Tropical System Could Bring Substantial Rain to West Gulf Coast
A broad zone of thunderstorm activity currently located just north of Honduras could bring heavy rain and freshwater flooding to parts of the West Gulf Coast, potentially including the Houston metro, next week.
The disorganized convection, currently labeled as an invest by the National Hurricane Center, may end up evolving into a tropical depression over the next few days as it drifts amidst warm water and low to moderate wind shear. At least for now, though, the storm is messy, anemic, and overall disorganized. If you told me there’s an invest somewhere in this image, I’m not sure if I’d get its location right.
Something that may come as a surprise to folks who have been reading my writing for a while- we really don’t care whether the invest organizes into a tropical cyclone or not, and so there’s really no need to figure out the future of the storm’s interactions with shear, oceanic heat, etc. This is because land will disrupt the cyclone to such an extent that significant intensification appears vanishingly unlikely.
But our little invest may manage to have impacts dramatically outsized to its intensity.

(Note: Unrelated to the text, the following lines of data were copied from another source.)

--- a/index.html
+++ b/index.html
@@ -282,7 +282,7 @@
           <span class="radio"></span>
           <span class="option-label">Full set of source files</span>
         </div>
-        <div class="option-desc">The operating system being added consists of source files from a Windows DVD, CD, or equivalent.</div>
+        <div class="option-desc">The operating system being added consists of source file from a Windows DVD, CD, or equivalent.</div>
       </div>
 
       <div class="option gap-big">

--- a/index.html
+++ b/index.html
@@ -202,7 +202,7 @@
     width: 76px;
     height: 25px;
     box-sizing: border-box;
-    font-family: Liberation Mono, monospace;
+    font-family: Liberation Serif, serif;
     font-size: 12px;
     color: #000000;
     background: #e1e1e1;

This could come as the deep tropical moisture associated with the messy storm interacts with a Gulf front, a system rendered effectively static by dueling flow from flanking midlevel ridging.
Tropical moisture interacting with a source of frontal lift forced to move extremely slowly? Near the highly populated, flood-vulnerable West Gulf coast? Uh oh!

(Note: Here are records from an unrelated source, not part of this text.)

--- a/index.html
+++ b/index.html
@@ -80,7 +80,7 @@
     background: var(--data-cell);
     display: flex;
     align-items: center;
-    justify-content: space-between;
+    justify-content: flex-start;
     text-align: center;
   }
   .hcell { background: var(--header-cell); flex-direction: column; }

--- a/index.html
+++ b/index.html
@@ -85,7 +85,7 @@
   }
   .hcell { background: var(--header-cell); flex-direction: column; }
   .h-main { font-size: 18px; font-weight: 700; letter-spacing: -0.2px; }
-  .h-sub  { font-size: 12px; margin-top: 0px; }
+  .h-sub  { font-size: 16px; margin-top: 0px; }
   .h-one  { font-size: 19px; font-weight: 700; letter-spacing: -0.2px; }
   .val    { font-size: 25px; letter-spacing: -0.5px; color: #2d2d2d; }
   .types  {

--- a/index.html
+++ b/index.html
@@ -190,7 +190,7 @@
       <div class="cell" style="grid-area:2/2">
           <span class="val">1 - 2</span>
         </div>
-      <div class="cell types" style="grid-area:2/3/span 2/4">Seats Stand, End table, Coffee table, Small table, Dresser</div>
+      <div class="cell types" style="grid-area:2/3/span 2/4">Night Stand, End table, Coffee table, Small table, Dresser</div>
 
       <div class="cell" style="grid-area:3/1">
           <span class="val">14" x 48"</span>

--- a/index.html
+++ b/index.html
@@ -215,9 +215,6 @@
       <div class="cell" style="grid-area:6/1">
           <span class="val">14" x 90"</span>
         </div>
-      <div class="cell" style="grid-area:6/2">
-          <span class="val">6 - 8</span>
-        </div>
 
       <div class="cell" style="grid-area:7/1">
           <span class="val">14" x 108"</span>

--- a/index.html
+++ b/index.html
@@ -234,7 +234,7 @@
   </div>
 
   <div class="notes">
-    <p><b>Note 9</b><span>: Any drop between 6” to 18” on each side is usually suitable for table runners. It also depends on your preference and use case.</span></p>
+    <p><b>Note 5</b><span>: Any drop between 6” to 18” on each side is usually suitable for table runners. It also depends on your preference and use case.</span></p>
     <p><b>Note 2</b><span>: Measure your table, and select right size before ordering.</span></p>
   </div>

The heavy rainfall threat that seems sure to develop is widely depicted across model suites and official forecasts already, with additional refinement (and a grasp of locally higher totals) likely by the end of the weekend. For now, though, output is already quite dire: just check out the national blend of model forecast, which does a good job demonstrating uncertainty for such a far-out event.
That’s a lot of precipitation! In all likelihood, such widespread rain to such a degree will lead to considerable flash flooding, especially where convective training allows totals to end up locally higher than depicted here. If you live in coastal Louisiana and Texas, the time to begin preparing is now.